Demystifying Common Artificial Intelligence (AI) Myths
Will AI replace Humans?
Will AI suddenly ‘go rogue’ and develop itself to a point where humans cannot govern AI?
AI is emerging important technologically, economically and geopolitically, and therefore the AI’s use, misconception — and misuse — is burgeoning. As organisations emerge from the pandemic and reimagine their future, artificial intelligence (AI) will be a foundation of their technological ecosystem. However, with the growth of AI use -cases across different use-cases, there are several misconceptions about AI which often appear to be a blocker in its implementation across different industries and use-cases. It is essential to demystify it by explaining how organisations can use the technology to amplify their day-to-day efficiency and effectiveness to facilitate AI adoption.
But before we deep dive, What do you mean by AI?
Artificial intelligence (AI) enables a computer to think or act in a more “human” way. It is a branch of computer science that aims to imbue software with the ability to analyse its environment using either predetermined rules and search algorithms, or pattern recognising machine learning models, and then make decisions based on those analyses. Popular examples of artificial intelligence include voice-to-text features on mobile devices, analysing video footage to recognise gestures etc.
Across different industries, AI has the potential to improve lives. But it comes with misconceptions around AI. In the quest of demystifying common myths of AI, I will be covering the top three myths:
Myth #1: Artificial Intelligence = Machine learning = Deep Learning
Let us clear this first, Artificial Intelligence (AI), Machine Learning (ML) and Deep learning are different. AI is a broader term. Machine learning is a subset of AI that enables “intelligence” by using training algorithms and data, and Deep Learning is also a subset of AI. The infographic below explains the difference across AI, ML & DL:
Myth #2: AI will replace Humans.
The advent of AI is disrupting the traditional ecosystem — for example, replacing the mundane tasks and in many situations, it is already doing just that. However, seeing this as a straightforward transfer of labour from humans to machines is a vast over-simplification.
The potentiality to analyse big data undoubtedly augment complex tasks. For example, AI can be used in healthcare for disease detection. However, just because AI will arguably change job profiles, doesn’t automatically imply human intelligence will become altogether expendable. Our role in supervising many of the production models, given the danger of biases discussed above, will become increasingly important.

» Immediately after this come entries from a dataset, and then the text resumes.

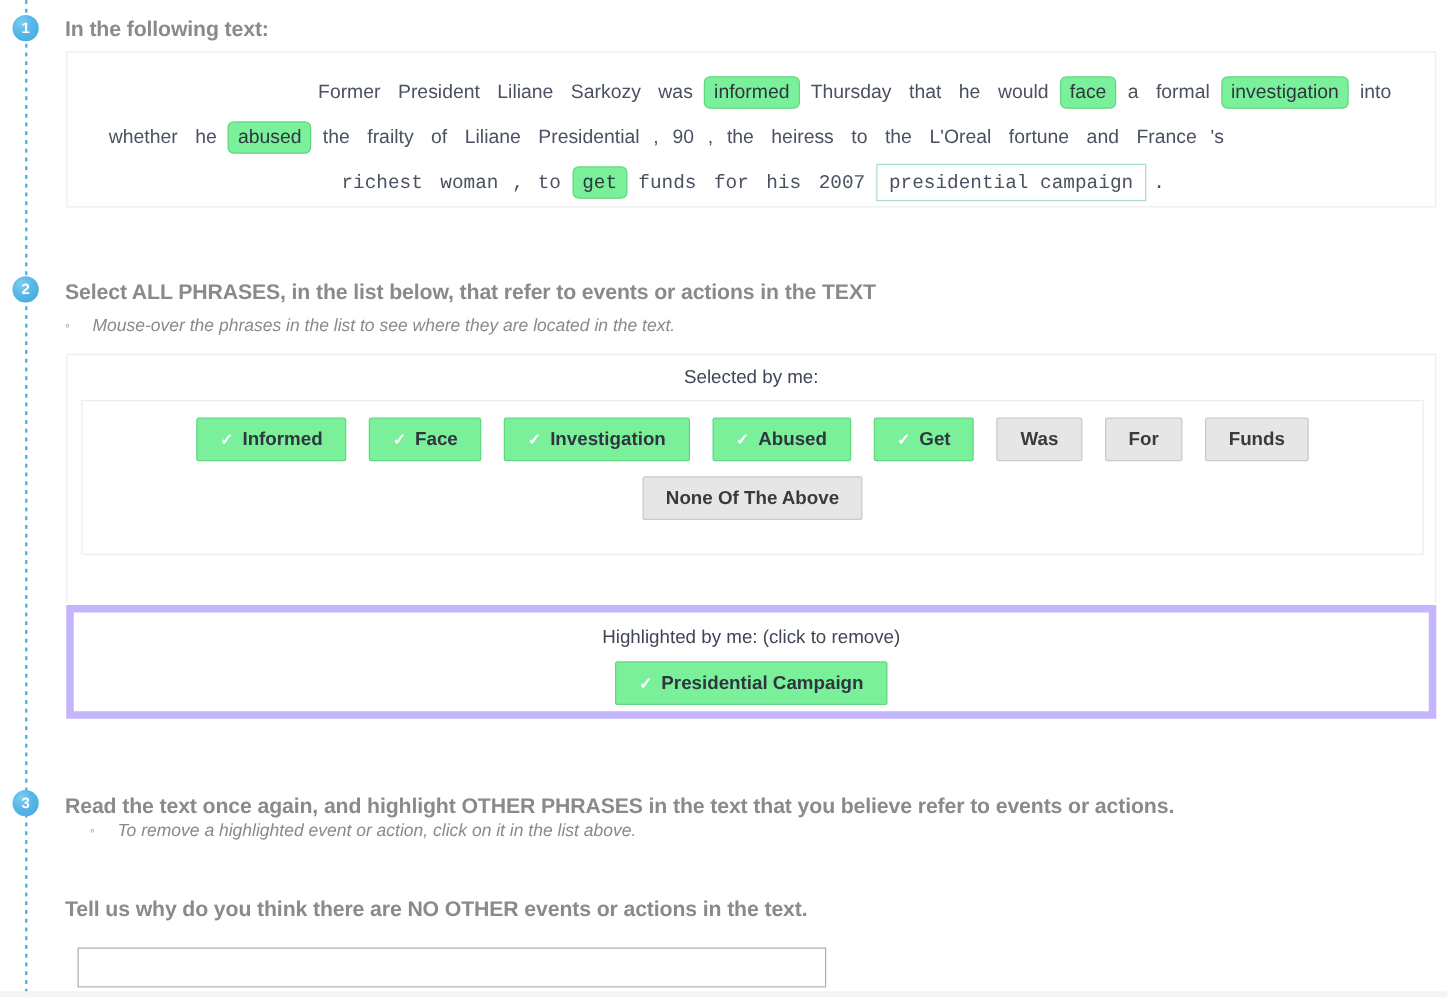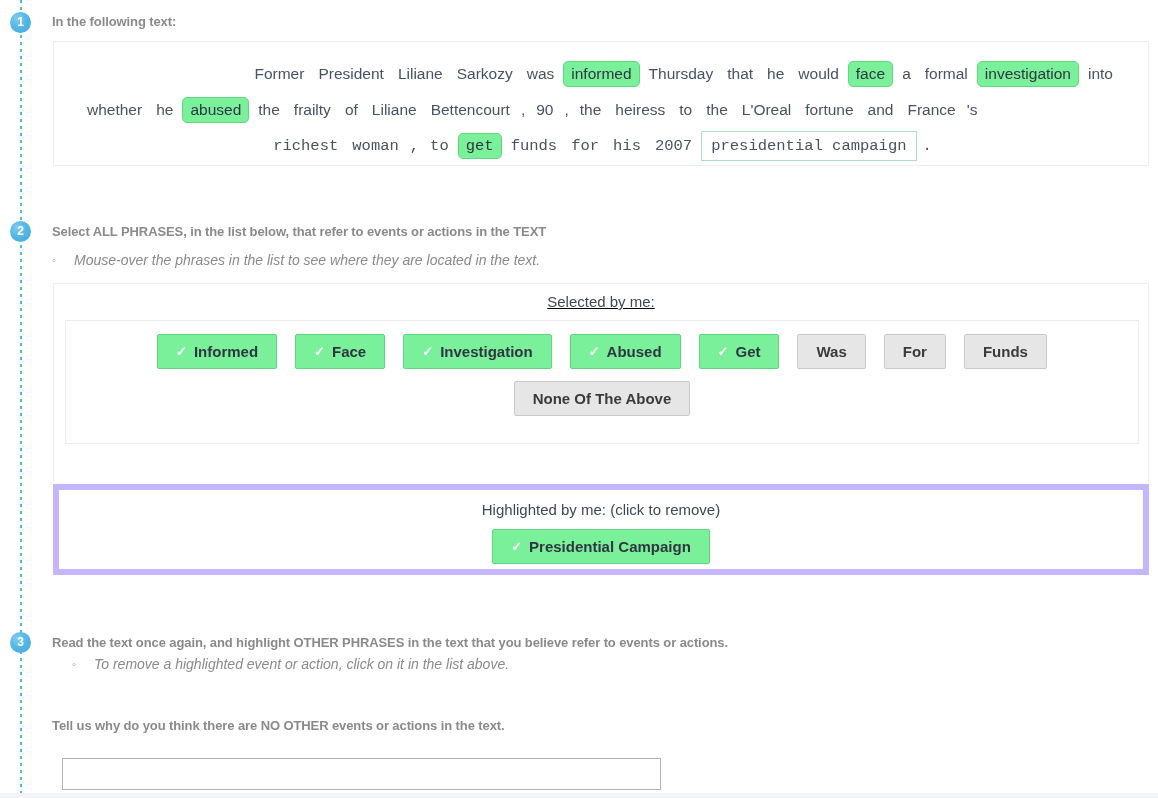"In the following text:" .q-heading { font-size: 13px -> 17px }
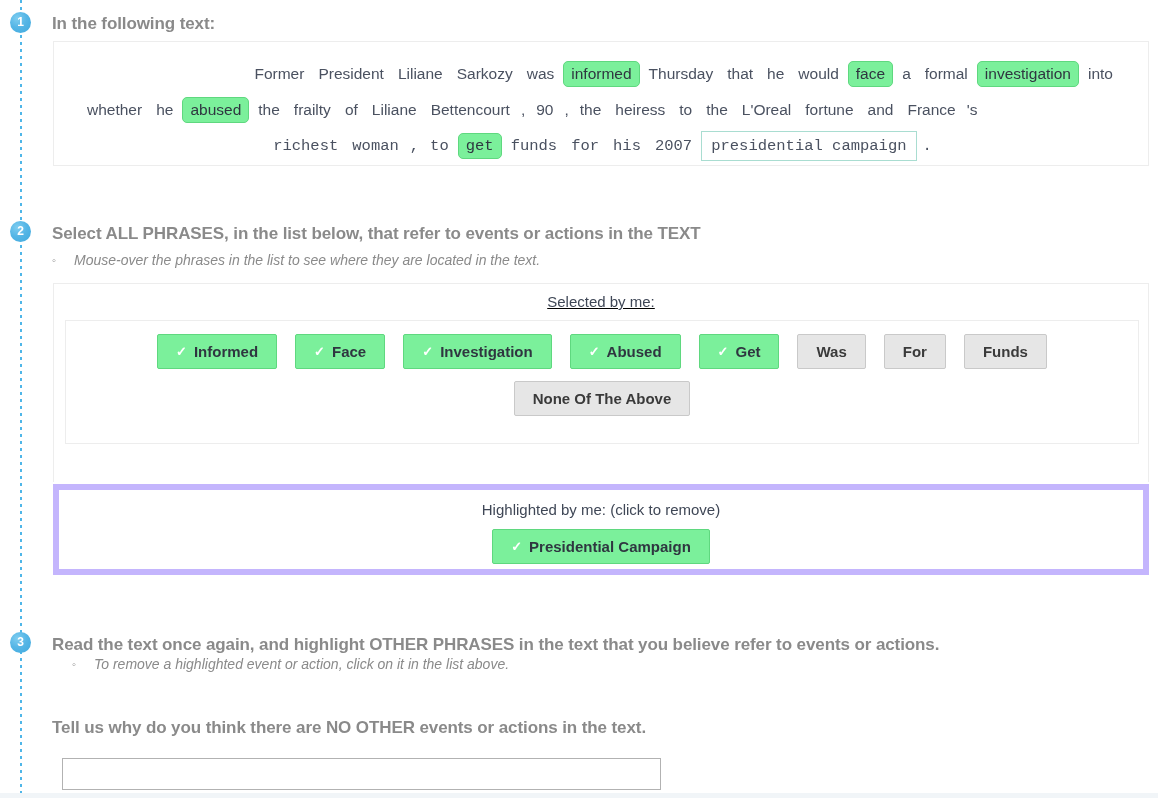"Bettencourt" span.tok { text: Bettencourt -> Presidential }
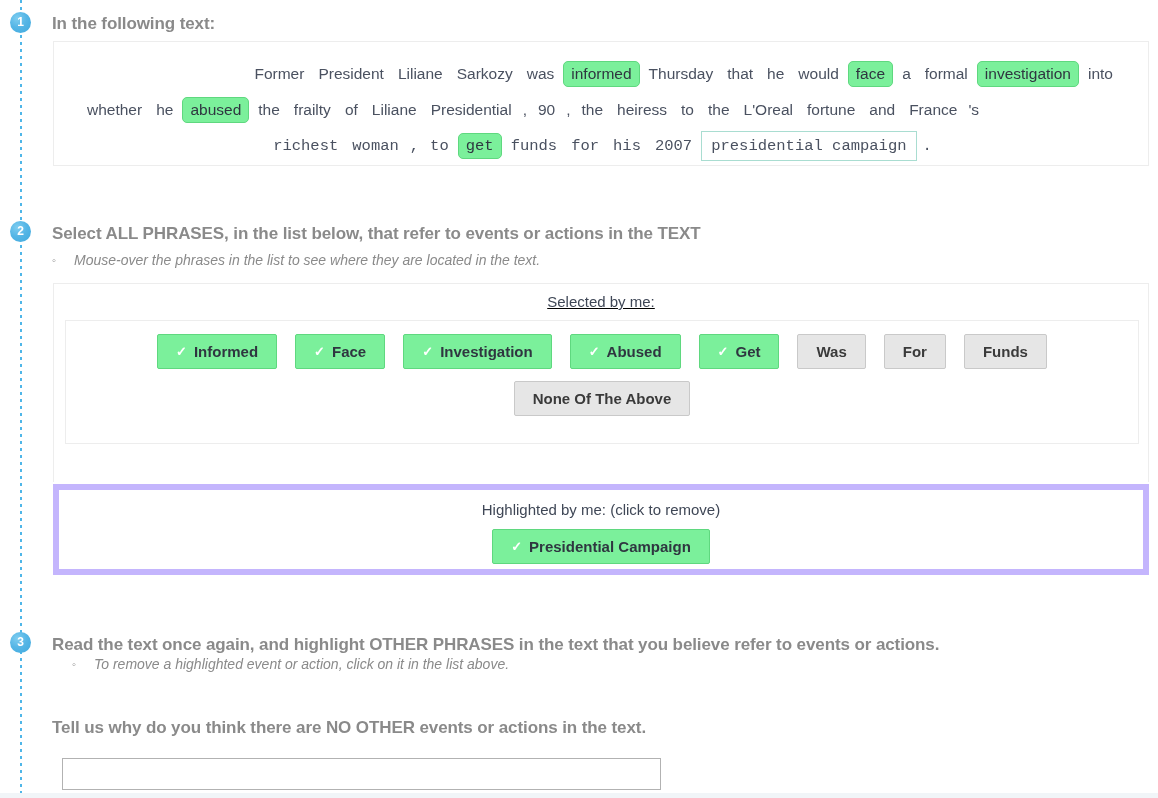"Selected by me:" .sel-panel { text-decoration: underline -> none }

AI will augment jobs, but not replace all jobs.
For example, In the book, Human + Machine: Reimagining Work in the Age of AI, the author covers this misconception in-depth and reiterates that AI plays a significant role in augmenting and empowering humans.
Myth #3: Machines learn on their own.
Human — in — Loop is integral for designing the AI lifecycle to optimise the model performance and eventually, evolve the AI process. For example, data scientists execute tasks such as framing the problem, preparing the data, determining appropriate datasets, and — most importantly- continually improving the model in production to improve the performance and accuracy over time.
Many of today’s misconceptions about AI are based on adoptions’ stories gone wrong or fears of significant change. These beliefs get in the way of deeply understanding the positive business, operational, and economic impacts of AI and must be addressed to enable organizations to capture AI’s full value.